- Also known as: CeBee, Bert Brac
- Born: 18 August 1948 (age 78) Hamburg, Germany
- Genres: Krautrock, Rock and roll
- Occupations: Musician, composer
- Years active: 1970 – present
- Label: BigNoteRecords
- Website: Big Note Records

= Carsten Bohn =

German drummer and composer

Carsten Bohn (born 18 August 1948) is a German drummer and composer. He was the drummer for the German progressive rock band Frumpy from 1969 to 1972 and had a long career in the German music scene.

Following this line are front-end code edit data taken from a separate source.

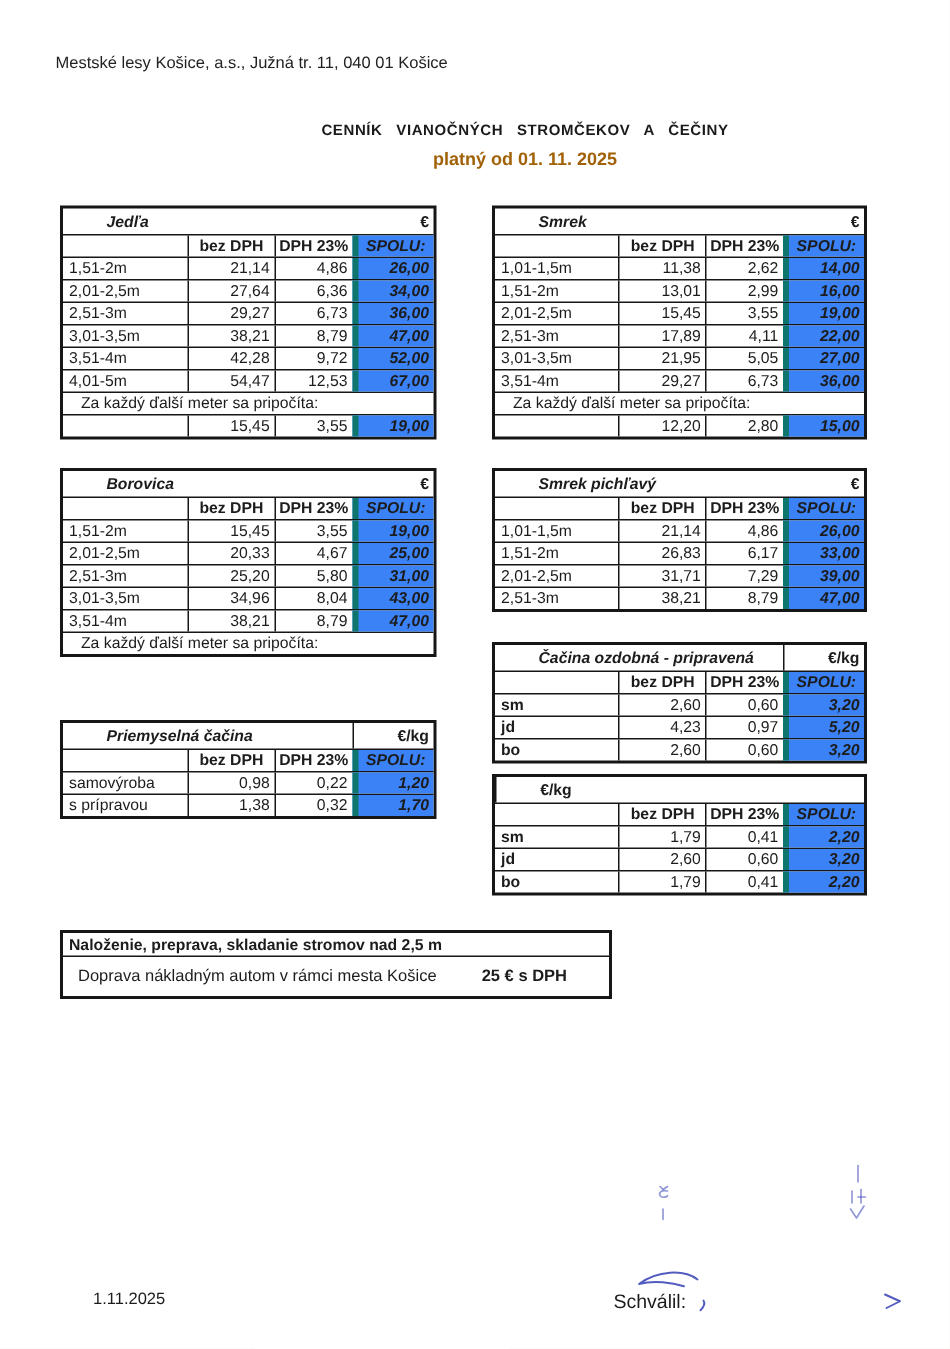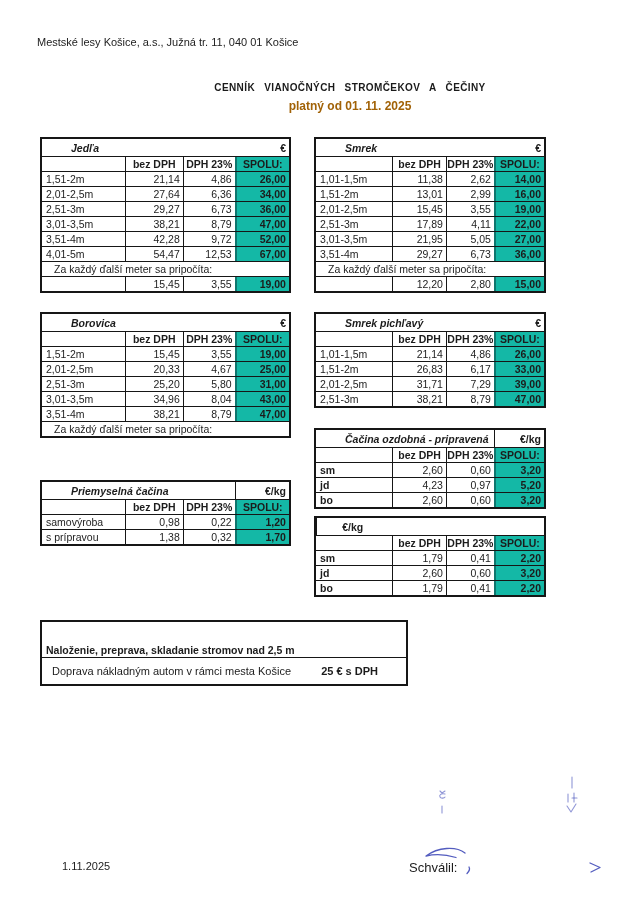--- a/index.html
+++ b/index.html
@@ -32,7 +32,7 @@
     font-size:10.5px;box-sizing:border-box;
   }
   .tw-left{left:40px;width:251px;}
-  .tw-right{left:314px;width:232px;}
+  .tw-right{left:328px;width:250px;}
   .trow{display:flex;align-items:stretch;height:15px;border-top:1.5px solid #161616;box-sizing:border-box;}
   .trow.title-row{border-top:none;height:17px;}
   .tcell{display:flex;align-items:center;box-sizing:border-box;overflow:hidden;}

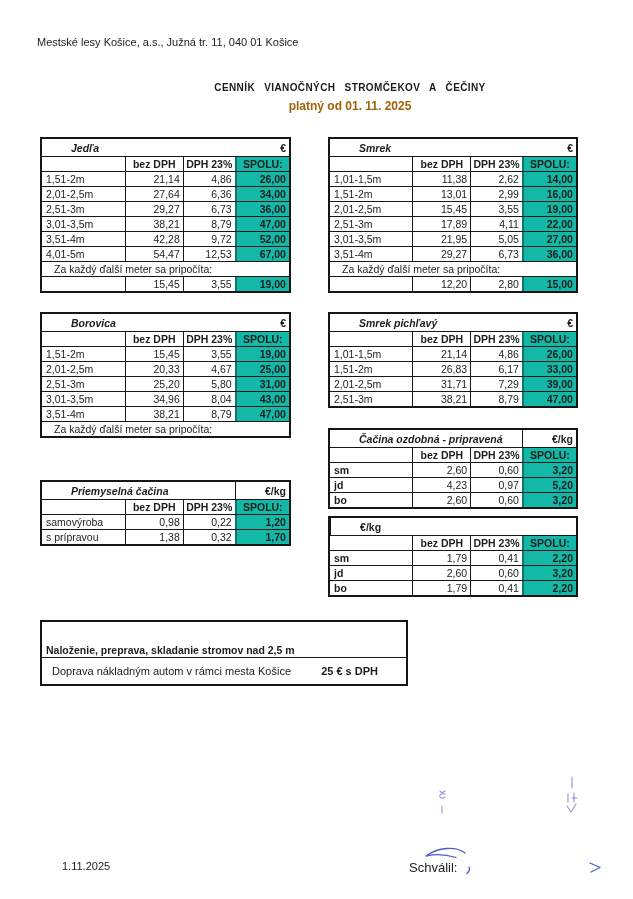--- a/index.html
+++ b/index.html
@@ -39,7 +39,7 @@
   .c1{width:33.5%;padding-left:4px;}
   .c2{width:23.5%;border-left:1.5px solid #161616;}
   .c3{width:21%;border-left:1.5px solid #161616;}
-  .c4{width:22%;border-left:2px solid #0f766e;background:#14b8a6;font-weight:bold;}
+  .c4{width:22%;border-left:4px solid #0f766e;background:#3b82f6;font-weight:bold;font-style:italic;}
   .th{font-weight:bold;justify-content:center;padding:0;}
   .num{justify-content:flex-end;padding-right:3px;}
   .title-cell{flex:1;font-style:italic;font-weight:bold;padding-left:4px;margin-left:25px;}

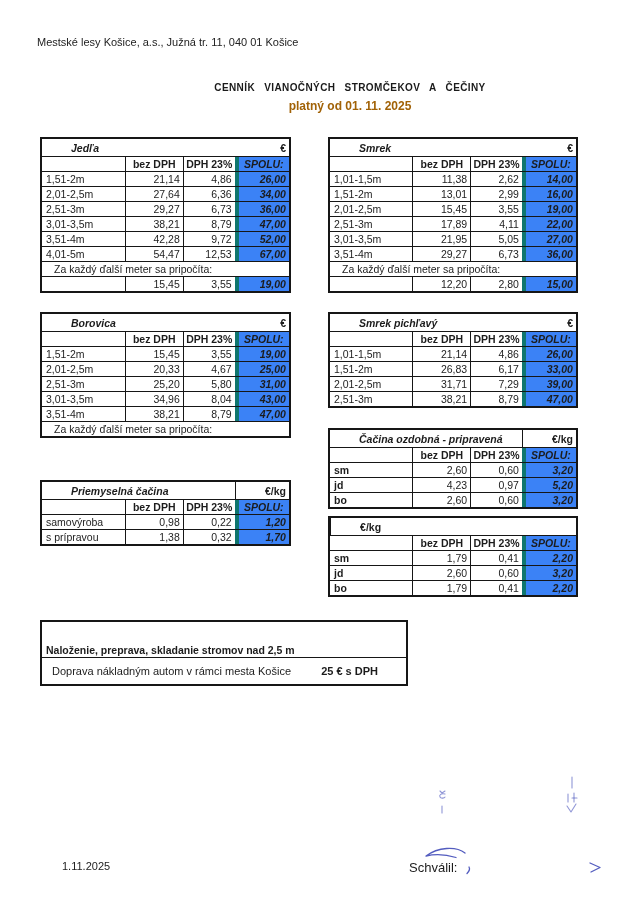--- a/index.html
+++ b/index.html
@@ -55,7 +55,7 @@
   }
   .transport-header{
     height:16px;border-bottom:1.5px solid #161616;display:flex;align-items:center;
-    padding-left:4px;font-size:10.5px;font-weight:bold;box-sizing:border-box;margin-top:20px;
+    padding-left:4px;font-size:10.5px;font-weight:bold;box-sizing:border-box;
   }
   .transport-body{
     height:26px;display:flex;align-items:center;font-size:11px;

He has recorded with Peter Baumann (ex-Tangerine Dream) and played as Drummer with the Jan Hammer Band

== Radio play music ==

From 1979 to 1983, Carsten Bohn composed 98 pieces of music for the Miller-International label Europa, of which 78 compositions were used in their well-known radio play series (Famous Five, TKKG, The Three Investigators, H. G. Francis' The Horror Series [neon-colored], Larry Brent, Macabros, Flash Gordon, Edgar Wallace, The Funk Foxes, Pizza Gang, among others). Carsten Bohn sings the title song of the Famous Five radio play series ("We are the five friends - Julian and Dick, Anne and George, and Timmy the dog ...").

In 1986, it was researched that Carsten Bohn's music is heard on 172 radio plays by Europa (a total of 2006 sequences with an average of 3:38 minutes per episode).

In 2008, Carsten Bohn exclusively composed new radio play music for the radio play label canora media and their adaptation of the pulp novel series Professor Zamorra from the Bastei-Verlag publishing house.

Legal dispute with BMG-Miller

The music pieces were published by Europa at the time under the pseudonym Bert Brac, among others, created by Miller International. Other collective pseudonyms created by Miller International are Ralph Bonda, Phil Moss, and Betty George. These pseudonyms were also used by Heikedine Körting and Andreas E. Beurmann.

Since 1988, Carsten Bohn and Sony BMG as the successor to the record company Miller International have been in dispute in court over royalties and copyrights. Neither Bohn nor Sony BMG are allowed to use the old music recordings during the ongoing proceedings. Since then, the affected episodes, with the old mixes of the radio plays, have been replaced by new mixes with music pieces by other musicians. This affects, for example, The Three Investigators episodes 1 to 39, and TKKG episodes 1 to 33.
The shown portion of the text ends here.